Required work -
From the data below, retype exactly the lines starting with the one that contains "14px 0 68px;" and ending with the one that contains "от чёрных точек</div>", both included.

◆ ◆ ◆

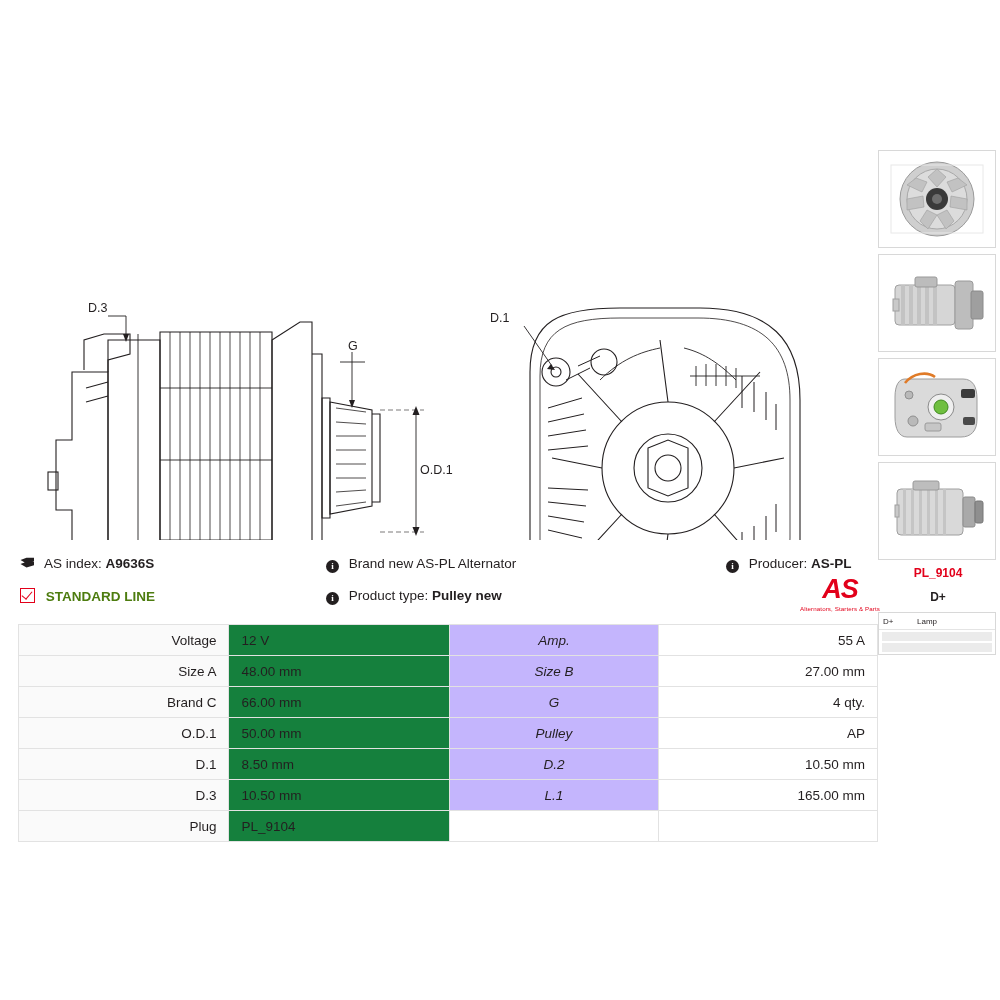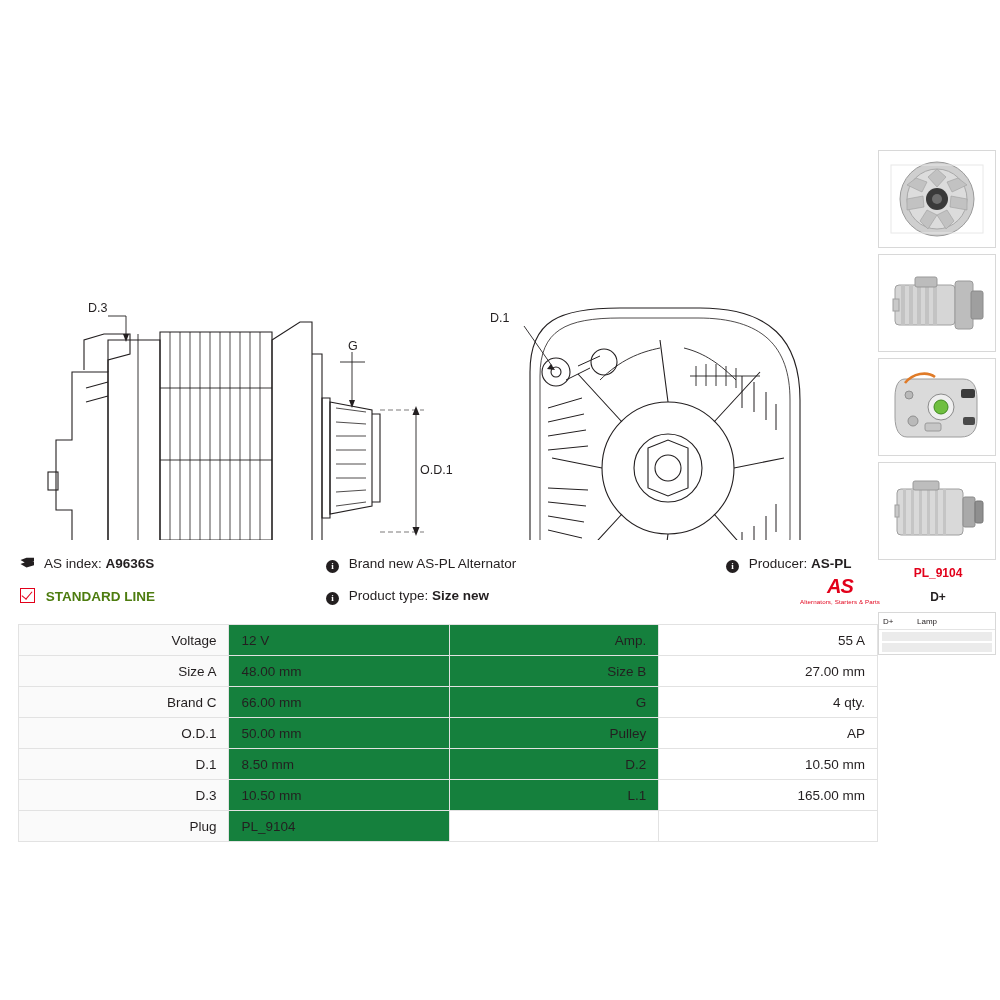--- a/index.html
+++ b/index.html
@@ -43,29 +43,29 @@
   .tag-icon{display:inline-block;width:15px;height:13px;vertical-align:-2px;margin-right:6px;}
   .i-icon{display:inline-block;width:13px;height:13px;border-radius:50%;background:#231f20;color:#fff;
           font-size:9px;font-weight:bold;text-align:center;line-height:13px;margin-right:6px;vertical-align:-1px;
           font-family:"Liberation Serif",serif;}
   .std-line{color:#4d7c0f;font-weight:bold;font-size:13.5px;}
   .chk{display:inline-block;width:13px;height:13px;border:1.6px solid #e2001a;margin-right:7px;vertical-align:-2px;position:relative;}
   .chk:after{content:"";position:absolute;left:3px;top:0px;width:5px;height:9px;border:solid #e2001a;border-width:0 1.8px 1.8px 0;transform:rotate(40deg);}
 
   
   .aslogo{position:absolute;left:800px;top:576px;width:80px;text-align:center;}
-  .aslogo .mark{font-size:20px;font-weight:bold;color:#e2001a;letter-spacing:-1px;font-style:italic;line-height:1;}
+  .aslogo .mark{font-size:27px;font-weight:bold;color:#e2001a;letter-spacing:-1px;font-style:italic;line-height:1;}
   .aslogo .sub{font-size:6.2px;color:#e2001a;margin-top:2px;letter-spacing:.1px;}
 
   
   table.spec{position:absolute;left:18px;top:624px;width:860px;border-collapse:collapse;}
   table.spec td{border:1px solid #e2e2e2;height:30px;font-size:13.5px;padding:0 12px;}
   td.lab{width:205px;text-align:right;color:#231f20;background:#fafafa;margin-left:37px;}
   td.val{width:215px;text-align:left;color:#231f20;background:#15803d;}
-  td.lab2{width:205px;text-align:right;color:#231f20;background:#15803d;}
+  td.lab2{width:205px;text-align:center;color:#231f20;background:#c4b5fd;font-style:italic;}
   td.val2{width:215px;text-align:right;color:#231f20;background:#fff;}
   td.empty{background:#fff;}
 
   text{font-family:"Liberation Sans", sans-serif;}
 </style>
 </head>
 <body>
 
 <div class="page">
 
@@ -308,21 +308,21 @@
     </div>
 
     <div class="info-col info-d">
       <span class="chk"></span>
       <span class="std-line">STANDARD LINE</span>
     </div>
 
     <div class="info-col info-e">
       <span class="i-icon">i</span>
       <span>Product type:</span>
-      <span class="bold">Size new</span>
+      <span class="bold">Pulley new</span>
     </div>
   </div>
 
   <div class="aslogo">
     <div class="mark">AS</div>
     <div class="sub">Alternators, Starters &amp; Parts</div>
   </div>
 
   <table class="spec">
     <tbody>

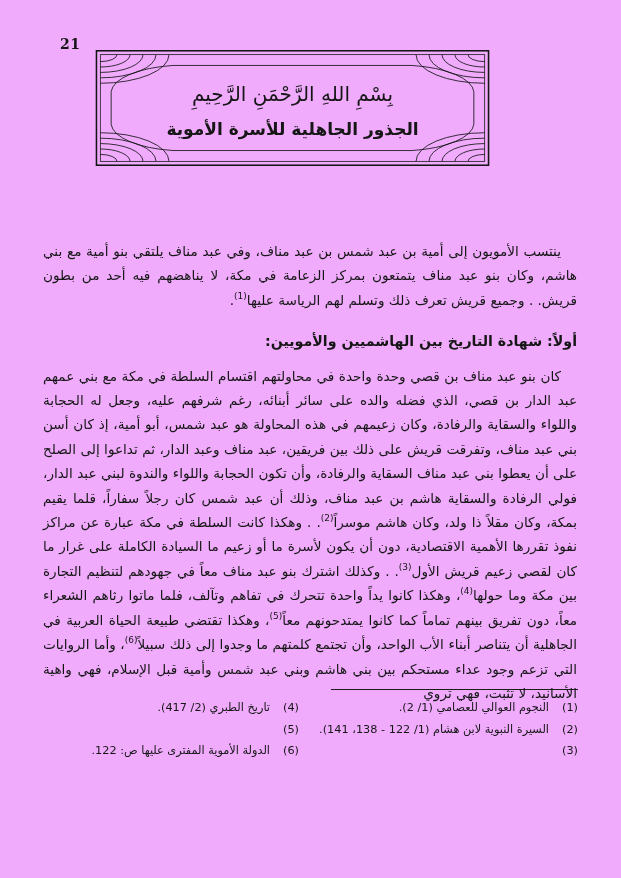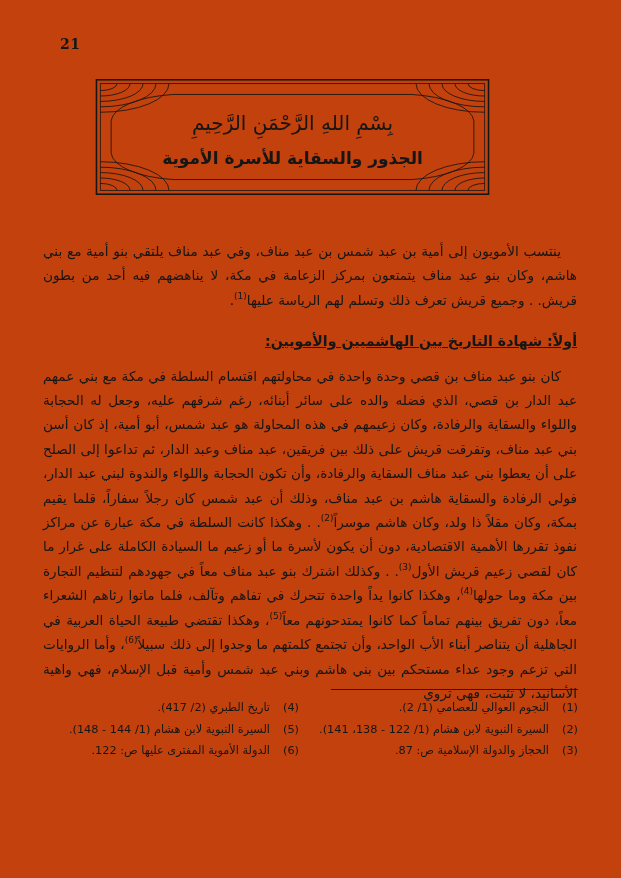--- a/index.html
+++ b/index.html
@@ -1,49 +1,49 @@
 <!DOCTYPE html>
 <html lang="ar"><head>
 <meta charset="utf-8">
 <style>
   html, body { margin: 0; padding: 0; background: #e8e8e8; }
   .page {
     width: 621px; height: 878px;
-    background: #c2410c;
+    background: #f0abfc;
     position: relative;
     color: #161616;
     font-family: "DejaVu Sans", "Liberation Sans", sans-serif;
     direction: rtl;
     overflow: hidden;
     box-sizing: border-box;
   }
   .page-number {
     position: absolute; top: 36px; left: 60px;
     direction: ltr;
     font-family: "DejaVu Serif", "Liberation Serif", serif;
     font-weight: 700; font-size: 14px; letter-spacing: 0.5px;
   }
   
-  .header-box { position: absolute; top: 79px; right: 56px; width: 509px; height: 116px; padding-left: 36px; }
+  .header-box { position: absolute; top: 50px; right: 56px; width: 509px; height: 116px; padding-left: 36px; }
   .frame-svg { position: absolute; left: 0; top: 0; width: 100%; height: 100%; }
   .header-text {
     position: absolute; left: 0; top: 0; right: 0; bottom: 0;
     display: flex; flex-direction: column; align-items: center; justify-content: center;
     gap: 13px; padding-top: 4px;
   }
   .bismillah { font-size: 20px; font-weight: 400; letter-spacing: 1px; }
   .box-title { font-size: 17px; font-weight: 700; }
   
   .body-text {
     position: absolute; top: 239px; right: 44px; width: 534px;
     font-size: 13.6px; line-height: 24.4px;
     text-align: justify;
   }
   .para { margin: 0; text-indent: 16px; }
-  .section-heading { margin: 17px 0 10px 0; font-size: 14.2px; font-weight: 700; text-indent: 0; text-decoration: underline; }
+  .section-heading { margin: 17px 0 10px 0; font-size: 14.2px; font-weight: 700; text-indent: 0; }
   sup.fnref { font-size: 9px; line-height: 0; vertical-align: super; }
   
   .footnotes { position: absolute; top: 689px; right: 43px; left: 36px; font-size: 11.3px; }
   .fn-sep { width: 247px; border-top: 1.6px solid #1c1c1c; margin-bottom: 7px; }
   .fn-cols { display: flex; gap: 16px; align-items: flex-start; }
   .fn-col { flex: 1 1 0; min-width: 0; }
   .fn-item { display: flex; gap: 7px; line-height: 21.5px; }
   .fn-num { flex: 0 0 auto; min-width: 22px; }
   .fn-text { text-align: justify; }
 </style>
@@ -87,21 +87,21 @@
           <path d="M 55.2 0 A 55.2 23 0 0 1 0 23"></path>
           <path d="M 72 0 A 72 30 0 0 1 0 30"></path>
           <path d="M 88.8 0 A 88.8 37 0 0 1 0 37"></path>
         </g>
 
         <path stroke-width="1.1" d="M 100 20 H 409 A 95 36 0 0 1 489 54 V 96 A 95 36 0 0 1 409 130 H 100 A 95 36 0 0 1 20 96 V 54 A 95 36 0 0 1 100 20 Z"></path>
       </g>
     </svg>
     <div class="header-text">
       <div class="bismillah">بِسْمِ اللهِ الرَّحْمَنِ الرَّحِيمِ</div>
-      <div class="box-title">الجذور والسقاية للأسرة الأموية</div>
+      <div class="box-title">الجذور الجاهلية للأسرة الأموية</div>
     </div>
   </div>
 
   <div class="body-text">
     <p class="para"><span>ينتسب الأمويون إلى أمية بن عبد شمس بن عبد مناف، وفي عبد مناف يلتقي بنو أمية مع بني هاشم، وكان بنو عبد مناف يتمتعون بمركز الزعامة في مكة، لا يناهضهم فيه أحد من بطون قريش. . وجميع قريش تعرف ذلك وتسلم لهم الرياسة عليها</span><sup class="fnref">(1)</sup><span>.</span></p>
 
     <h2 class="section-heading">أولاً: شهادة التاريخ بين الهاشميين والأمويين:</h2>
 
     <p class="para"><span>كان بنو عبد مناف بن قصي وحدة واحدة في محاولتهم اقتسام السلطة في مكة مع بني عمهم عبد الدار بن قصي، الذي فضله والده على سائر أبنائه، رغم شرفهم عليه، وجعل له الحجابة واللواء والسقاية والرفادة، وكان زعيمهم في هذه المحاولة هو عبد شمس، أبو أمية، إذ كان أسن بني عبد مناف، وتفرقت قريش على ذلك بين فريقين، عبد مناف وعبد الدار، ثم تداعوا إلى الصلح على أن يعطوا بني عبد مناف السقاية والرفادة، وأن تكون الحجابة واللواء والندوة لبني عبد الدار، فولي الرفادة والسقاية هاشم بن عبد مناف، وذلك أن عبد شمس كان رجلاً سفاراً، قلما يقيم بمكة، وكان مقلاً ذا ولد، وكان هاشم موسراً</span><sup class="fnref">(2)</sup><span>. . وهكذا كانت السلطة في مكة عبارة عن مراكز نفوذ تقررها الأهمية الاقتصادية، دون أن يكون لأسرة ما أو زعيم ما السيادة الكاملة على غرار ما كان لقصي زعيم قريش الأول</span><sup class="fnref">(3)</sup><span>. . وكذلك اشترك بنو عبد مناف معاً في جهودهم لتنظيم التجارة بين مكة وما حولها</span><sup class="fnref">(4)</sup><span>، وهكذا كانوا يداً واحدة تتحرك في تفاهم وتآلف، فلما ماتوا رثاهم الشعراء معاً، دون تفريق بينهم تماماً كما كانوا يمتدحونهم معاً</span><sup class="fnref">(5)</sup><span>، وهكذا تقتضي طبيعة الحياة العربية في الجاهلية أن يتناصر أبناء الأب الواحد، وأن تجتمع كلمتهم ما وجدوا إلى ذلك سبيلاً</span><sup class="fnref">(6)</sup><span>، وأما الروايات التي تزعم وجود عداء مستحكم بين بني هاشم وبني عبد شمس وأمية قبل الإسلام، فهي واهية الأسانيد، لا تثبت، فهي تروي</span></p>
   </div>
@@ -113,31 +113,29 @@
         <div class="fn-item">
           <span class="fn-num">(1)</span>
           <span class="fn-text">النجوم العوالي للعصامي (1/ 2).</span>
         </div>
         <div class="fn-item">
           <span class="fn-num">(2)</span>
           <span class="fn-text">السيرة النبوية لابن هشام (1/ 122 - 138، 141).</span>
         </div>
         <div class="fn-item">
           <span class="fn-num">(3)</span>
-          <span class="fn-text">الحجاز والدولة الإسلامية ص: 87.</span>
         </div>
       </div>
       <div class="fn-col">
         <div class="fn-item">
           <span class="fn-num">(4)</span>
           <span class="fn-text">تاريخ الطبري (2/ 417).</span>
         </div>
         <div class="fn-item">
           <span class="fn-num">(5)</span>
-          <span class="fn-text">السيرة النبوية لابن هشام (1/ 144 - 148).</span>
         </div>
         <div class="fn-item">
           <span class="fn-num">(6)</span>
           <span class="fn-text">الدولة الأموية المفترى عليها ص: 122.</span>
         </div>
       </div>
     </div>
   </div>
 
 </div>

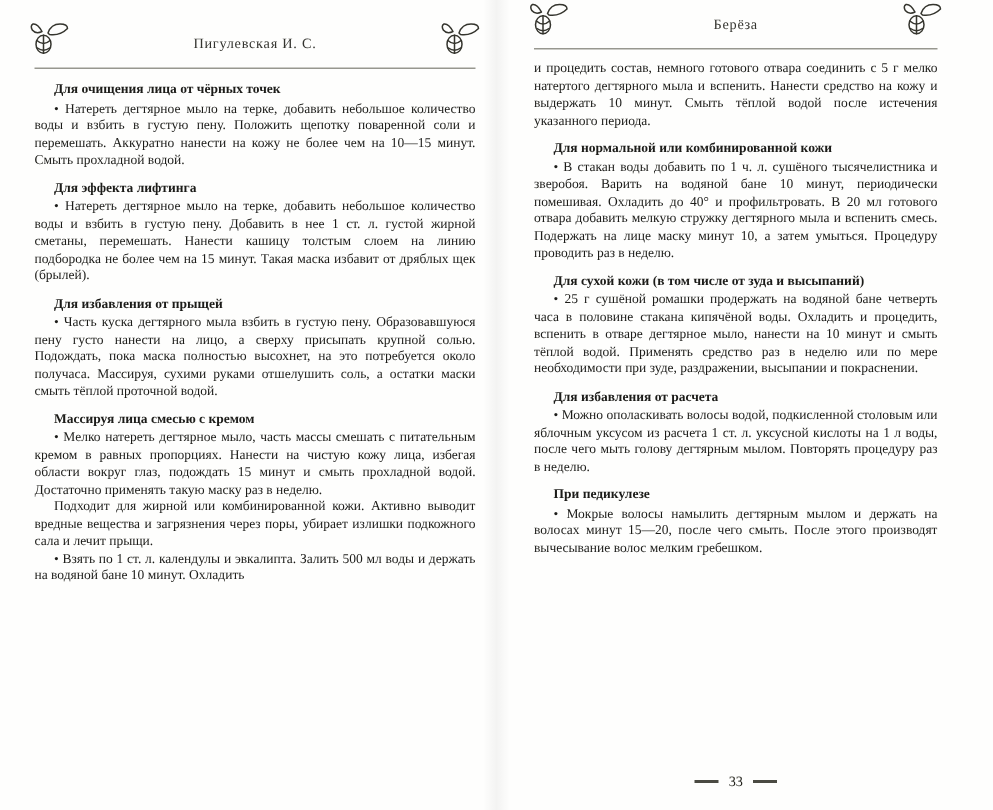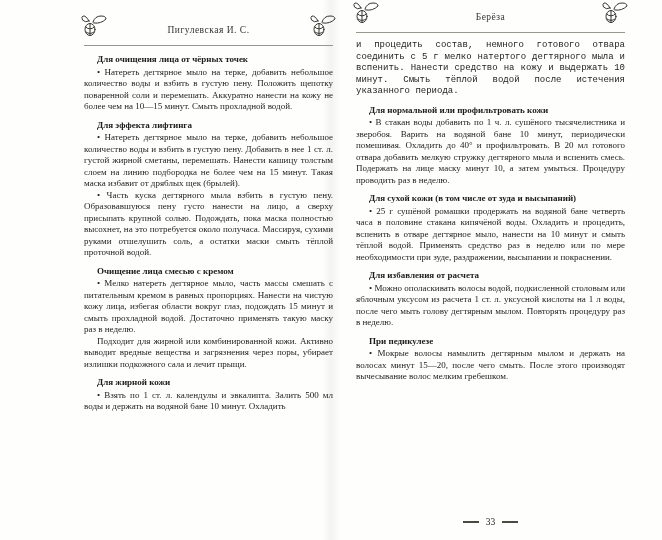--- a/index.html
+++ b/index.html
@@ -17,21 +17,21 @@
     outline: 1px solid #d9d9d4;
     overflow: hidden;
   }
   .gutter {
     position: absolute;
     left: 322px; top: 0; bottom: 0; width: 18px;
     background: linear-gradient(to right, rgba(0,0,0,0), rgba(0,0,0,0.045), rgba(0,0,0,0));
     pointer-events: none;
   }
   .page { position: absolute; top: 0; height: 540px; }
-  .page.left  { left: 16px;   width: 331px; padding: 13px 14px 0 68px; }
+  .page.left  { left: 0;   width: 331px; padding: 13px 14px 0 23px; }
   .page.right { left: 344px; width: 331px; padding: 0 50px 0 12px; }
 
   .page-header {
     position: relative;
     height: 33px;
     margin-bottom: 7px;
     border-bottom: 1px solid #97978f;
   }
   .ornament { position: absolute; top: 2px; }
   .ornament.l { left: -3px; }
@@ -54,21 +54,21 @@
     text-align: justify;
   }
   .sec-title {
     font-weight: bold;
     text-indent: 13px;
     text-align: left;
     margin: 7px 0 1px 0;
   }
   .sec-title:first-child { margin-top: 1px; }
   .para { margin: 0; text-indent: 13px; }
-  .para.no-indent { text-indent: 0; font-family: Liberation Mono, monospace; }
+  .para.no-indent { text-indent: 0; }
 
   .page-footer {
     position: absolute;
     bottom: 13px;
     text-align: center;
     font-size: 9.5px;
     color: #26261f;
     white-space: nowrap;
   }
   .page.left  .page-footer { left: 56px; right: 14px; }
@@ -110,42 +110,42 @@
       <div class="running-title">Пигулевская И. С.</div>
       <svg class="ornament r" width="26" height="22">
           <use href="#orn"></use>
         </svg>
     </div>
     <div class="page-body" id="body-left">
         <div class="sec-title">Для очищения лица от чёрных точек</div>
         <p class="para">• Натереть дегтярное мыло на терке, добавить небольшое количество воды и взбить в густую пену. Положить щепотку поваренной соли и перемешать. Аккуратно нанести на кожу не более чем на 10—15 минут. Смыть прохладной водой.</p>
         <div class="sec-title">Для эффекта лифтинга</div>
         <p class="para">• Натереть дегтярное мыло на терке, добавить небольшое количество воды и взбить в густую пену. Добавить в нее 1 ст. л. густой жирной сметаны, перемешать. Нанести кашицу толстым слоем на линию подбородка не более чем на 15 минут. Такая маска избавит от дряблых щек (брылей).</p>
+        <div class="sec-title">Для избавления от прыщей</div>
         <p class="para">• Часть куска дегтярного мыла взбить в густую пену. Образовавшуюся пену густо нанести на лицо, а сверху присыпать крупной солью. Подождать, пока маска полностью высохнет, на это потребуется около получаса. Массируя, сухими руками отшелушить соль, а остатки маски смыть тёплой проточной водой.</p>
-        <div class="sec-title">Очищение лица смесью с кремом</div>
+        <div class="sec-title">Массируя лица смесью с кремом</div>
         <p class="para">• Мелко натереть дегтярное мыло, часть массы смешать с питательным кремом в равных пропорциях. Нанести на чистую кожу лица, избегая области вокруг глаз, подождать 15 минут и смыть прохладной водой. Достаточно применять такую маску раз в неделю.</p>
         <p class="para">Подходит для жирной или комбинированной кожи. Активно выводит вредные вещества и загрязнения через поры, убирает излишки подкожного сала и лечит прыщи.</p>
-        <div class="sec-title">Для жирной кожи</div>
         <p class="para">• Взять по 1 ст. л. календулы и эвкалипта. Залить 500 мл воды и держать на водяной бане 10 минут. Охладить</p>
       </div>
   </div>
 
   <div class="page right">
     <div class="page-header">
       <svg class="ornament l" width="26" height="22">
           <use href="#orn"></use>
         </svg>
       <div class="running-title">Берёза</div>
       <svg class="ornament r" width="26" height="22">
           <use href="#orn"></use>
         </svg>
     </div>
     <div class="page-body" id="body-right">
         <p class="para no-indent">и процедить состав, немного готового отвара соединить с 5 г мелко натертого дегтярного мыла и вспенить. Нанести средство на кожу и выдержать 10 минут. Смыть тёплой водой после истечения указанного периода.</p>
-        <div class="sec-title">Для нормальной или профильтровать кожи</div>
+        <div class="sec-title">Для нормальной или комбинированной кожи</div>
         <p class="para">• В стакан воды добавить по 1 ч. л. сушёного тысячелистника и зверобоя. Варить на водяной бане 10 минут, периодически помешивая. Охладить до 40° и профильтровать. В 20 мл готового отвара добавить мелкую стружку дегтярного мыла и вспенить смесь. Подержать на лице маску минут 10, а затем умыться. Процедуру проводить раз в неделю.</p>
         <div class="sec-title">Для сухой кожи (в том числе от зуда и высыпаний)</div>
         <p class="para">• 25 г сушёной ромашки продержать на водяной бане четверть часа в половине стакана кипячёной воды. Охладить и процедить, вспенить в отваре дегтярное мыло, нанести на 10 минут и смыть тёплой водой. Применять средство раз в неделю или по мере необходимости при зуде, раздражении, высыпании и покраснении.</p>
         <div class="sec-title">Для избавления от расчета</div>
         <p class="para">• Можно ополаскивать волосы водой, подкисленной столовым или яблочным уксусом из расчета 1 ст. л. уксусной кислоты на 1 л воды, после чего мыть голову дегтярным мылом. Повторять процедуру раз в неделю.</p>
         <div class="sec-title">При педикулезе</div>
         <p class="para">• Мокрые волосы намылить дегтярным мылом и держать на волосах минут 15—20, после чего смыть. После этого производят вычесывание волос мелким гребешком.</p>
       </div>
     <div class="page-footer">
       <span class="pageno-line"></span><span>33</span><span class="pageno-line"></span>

◆ ◆ ◆

Result of this exercise -
-  .page.left  { left: 16px;   width: 331px; padding: 13px 14px 0 68px; }
+  .page.left  { left: 0;   width: 331px; padding: 13px 14px 0 23px; }
   .page.right { left: 344px; width: 331px; padding: 0 50px 0 12px; }
 
   .page-header {
     position: relative;
     height: 33px;
     margin-bottom: 7px;
     border-bottom: 1px solid #97978f;
   }
   .ornament { position: absolute; top: 2px; }
   .ornament.l { left: -3px; }
@@ -54,21 +54,21 @@
     text-align: justify;
   }
   .sec-title {
     font-weight: bold;
     text-indent: 13px;
     text-align: left;
     margin: 7px 0 1px 0;
   }
   .sec-title:first-child { margin-top: 1px; }
   .para { margin: 0; text-indent: 13px; }
-  .para.no-indent { text-indent: 0; font-family: Liberation Mono, monospace; }
+  .para.no-indent { text-indent: 0; }
 
   .page-footer {
     position: absolute;
     bottom: 13px;
     text-align: center;
     font-size: 9.5px;
     color: #26261f;
     white-space: nowrap;
   }
   .page.left  .page-footer { left: 56px; right: 14px; }
@@ -110,42 +110,42 @@
       <div class="running-title">Пигулевская И. С.</div>
       <svg class="ornament r" width="26" height="22">
           <use href="#orn"></use>
         </svg>
     </div>
     <div class="page-body" id="body-left">
         <div class="sec-title">Для очищения лица от чёрных точек</div>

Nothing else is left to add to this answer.